Everyone has a buzzword they can’t stand. Mine is “social recruiting” because I think it’s conceptually flawed. Recruiting is inherently social and always has been. I believe social media hasn’t replaced traditional recruiting methods…it has enhanced them. We still call people on the phone, we have conversations, we find out who people are. Those are all very social practices and while we have new communication tools and technologies that make this more efficient, I feel like that term makes it sounds as if we’re doing something completely new.

The fact is we are returning back to what recruiting used to be before the post and pray traditional job board era of our industry that made it so transactional. So, when I hear the term “social recruiting,” meaning in many cases that recruiters should do more online, I laugh a little. Obviously this is the direction that not only recruiting, but every element of business has gone in, and if you’re not “getting social” online, you are tremendously behind. Social is a way of life and business for many, and it’s only natural businesses should operate with this mindset.

In that same vein, I think there is a major shift happening in recruiting right now, because everyone has already “gotten social.” Because social media allows people to have more access to more information than ever before, recruiting is no longer just about hunting down great candidates, it’s about branding yourself, becoming a recruitment marketer and making sure that your company is a place that job seekers and prospective candidates want to work.

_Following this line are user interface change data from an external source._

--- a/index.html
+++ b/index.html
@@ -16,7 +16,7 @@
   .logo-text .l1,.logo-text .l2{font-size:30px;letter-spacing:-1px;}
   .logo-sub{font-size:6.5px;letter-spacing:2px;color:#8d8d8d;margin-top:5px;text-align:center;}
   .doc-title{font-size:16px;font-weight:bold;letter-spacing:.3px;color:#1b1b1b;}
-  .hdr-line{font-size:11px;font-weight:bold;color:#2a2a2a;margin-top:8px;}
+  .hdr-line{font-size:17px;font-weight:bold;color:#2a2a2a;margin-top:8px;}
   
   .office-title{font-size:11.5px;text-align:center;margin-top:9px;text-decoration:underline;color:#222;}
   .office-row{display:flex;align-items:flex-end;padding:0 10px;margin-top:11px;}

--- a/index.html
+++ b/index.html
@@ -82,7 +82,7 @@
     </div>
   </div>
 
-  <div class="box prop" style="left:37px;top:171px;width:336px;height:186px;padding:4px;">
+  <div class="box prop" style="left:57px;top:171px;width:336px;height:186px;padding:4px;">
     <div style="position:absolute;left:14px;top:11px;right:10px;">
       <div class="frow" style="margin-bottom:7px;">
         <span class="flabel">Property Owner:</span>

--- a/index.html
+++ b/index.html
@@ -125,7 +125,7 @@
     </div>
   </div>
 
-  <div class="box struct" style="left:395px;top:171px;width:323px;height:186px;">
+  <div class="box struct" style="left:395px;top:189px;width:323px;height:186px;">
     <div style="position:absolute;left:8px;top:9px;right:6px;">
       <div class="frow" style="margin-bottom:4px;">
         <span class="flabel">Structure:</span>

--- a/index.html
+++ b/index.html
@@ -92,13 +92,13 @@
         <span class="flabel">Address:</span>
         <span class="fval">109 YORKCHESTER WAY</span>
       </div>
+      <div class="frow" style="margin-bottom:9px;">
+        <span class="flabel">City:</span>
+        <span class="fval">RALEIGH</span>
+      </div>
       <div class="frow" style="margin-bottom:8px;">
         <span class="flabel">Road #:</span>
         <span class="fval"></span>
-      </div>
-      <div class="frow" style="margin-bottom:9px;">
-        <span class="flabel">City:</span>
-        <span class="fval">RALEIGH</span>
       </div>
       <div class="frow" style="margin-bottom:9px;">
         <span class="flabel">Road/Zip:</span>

Companies I see doing this right are embracing workplace transparency and actually encouraging employees to share authentic feedback online. Like those participating in our new program called OpenCompany. A few folks doing this right include Deloitte, Nestlé Purina PetCare and United Airlines.

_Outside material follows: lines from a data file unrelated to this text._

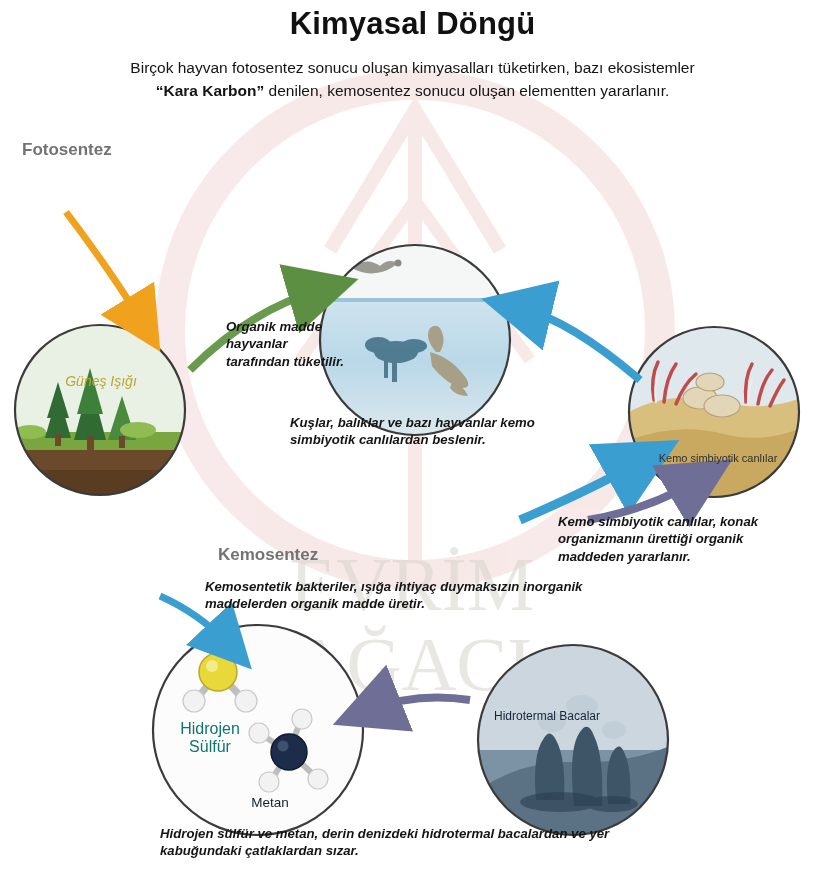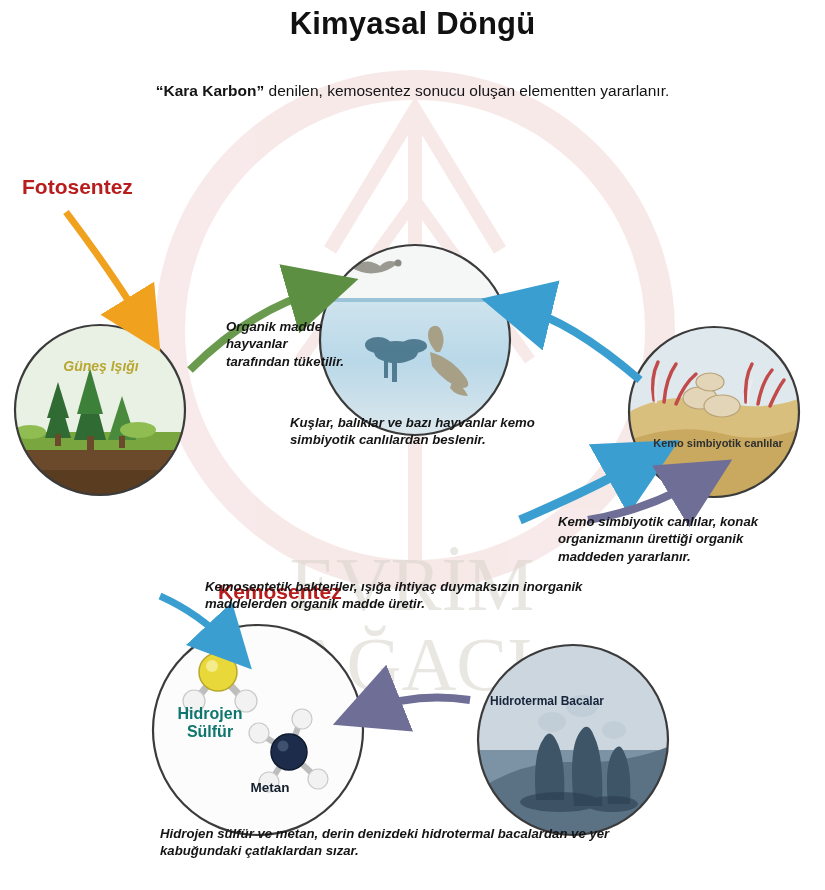--- a/index.html
+++ b/index.html
@@ -110,6 +110,7 @@
   <div id="title">Kimyasal Döngü</div>
 
   <div id="subtitle">
+    <span>Birçok hayvan fotosentez sonucu oluşan kimyasalları tüketirken, bazı ekosistemler</span>
     <br>
     <b>“Kara Karbon”</b><span> denilen, kemosentez sonucu oluşan elementten yararlanır.</span>
   </div>

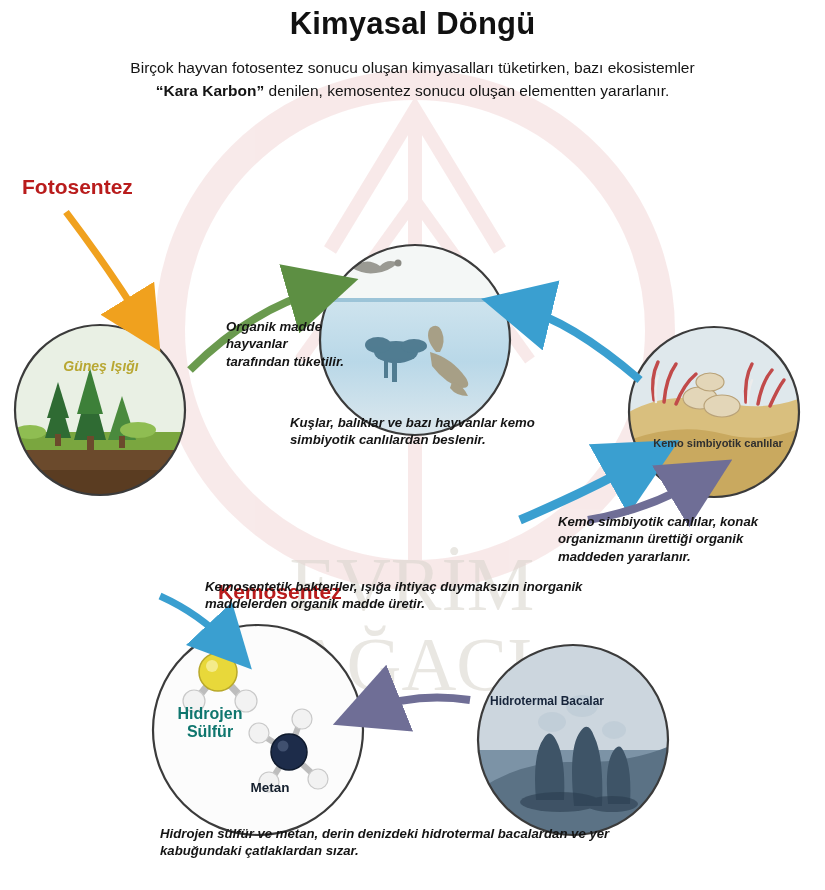--- a/index.html
+++ b/index.html
@@ -50,10 +50,9 @@
   
   .section-head {
     position: absolute;
-    font-size: 21px;
+    font-size: 17px;
     font-weight: bold;
-    color: #b91c1c;
-    margin-top: 35px;
+    color: #737373;
   }
   #head-photo { left: 22px; top: 140px; }
   #head-chemo { left: 218px; top: 545px; }

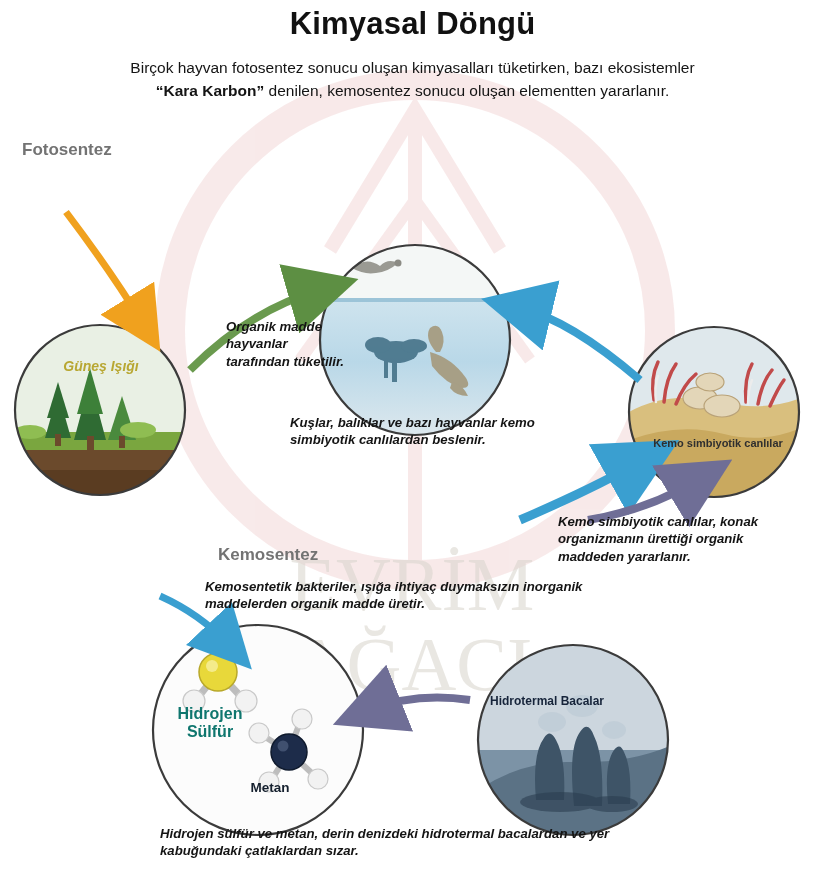--- a/index.html
+++ b/index.html
@@ -78,9 +78,10 @@
   .circle-label {
     position: absolute;
     font-size: 12.5px;
-    font-weight: bold;
+    font-weight: normal;
     text-align: center;
     pointer-events: none;
+    margin-top: 15px;
   }
   #lbl-gunes  { left: 36px;  top: 358px; width: 130px; color: #b8a732; font-size: 14px; font-style: italic;}
   #lbl-kemo   { left: 638px; top: 437px; width: 160px; color: #2f2f2f; font-size: 11px; }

Who is your recruiting role model and why?

I’ve been lucky to work for some pretty amazing folks in the recruiting industry who had the foresight to see that I had a passion for the business and let me try new things. That’s the kind of recruiting leader I strive to be…one who gives the foundation of the core principles of recruiting then lets creative and passionate people try new things.

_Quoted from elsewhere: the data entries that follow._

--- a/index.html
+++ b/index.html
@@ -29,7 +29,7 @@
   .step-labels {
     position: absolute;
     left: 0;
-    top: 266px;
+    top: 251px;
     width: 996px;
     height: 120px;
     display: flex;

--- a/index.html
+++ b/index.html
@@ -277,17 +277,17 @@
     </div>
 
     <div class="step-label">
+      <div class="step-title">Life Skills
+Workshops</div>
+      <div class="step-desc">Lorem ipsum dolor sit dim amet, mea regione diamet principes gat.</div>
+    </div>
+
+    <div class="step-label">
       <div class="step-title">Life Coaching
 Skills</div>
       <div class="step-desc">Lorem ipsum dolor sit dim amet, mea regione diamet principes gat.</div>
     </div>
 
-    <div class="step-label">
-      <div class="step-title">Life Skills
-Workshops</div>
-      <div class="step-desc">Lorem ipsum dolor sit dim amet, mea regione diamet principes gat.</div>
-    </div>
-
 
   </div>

From my first manager at VMware early in my career, Kevan Blanco, who piqued my passion for sourcing and challenged me to find new ways to do it. To my most recent boss, Mike Leary, who heads up global recruiting at SAP, who taught me how to be a leader and that all the newest technology and data in the world can’t replace a recruiter who’s good on the phone.

140 Characters or less: What Separates a Good Recruiter from A World Class One?

The best recruiters take risks, fail and learn. If they take that lesson and do something awesome, that’s when they win. #TalentWarriors

Nominations for the 2014 Glassdoor Talent Warrior Awards close on August 1. To find out more information or to submit a nomination, click here.



  • Tim Sackett

    Will,

    I would have loved it. Loved it! If at this question: “What tools or technologies (besides Glassdoor, of course) do you personally recommend other recruiters or TA professionals checking out?” You would have given a real answer! We all know you’re going to say Glassdoor, you work there. Don’t you think a Talent Warrior would have given something else as well? You can still love Glassdoor, and still love another product and service that is great, there are so many right now.

    Otherwise – good stuff! Hope to meet up IRL soon.

    T.

    • Tim Sackett

      Oh, and Carney – you totally failed at letting him off on that answer! ;)

      Out.

      T.

      • Matt Charney

        I totally failed at pointing out you misspelled my last name, Sackit.

    • Will Staney

      Tim, I’m pretty sure I started out my answer with ” It now involves a multi-channel approach including online marketing, employer branding, social media and embracing new technologies.” Meaning no one tool is a magic bullet. Was I specific on every tool I use in this quick Q&A piece? No. Did I just give a huge SHRM presentation that in depth covered the wide range of tools, including ones seen as competitors? Yes…yes I did. I think its pretty well known that I keep to a pretty fair and balanced approach in this respect.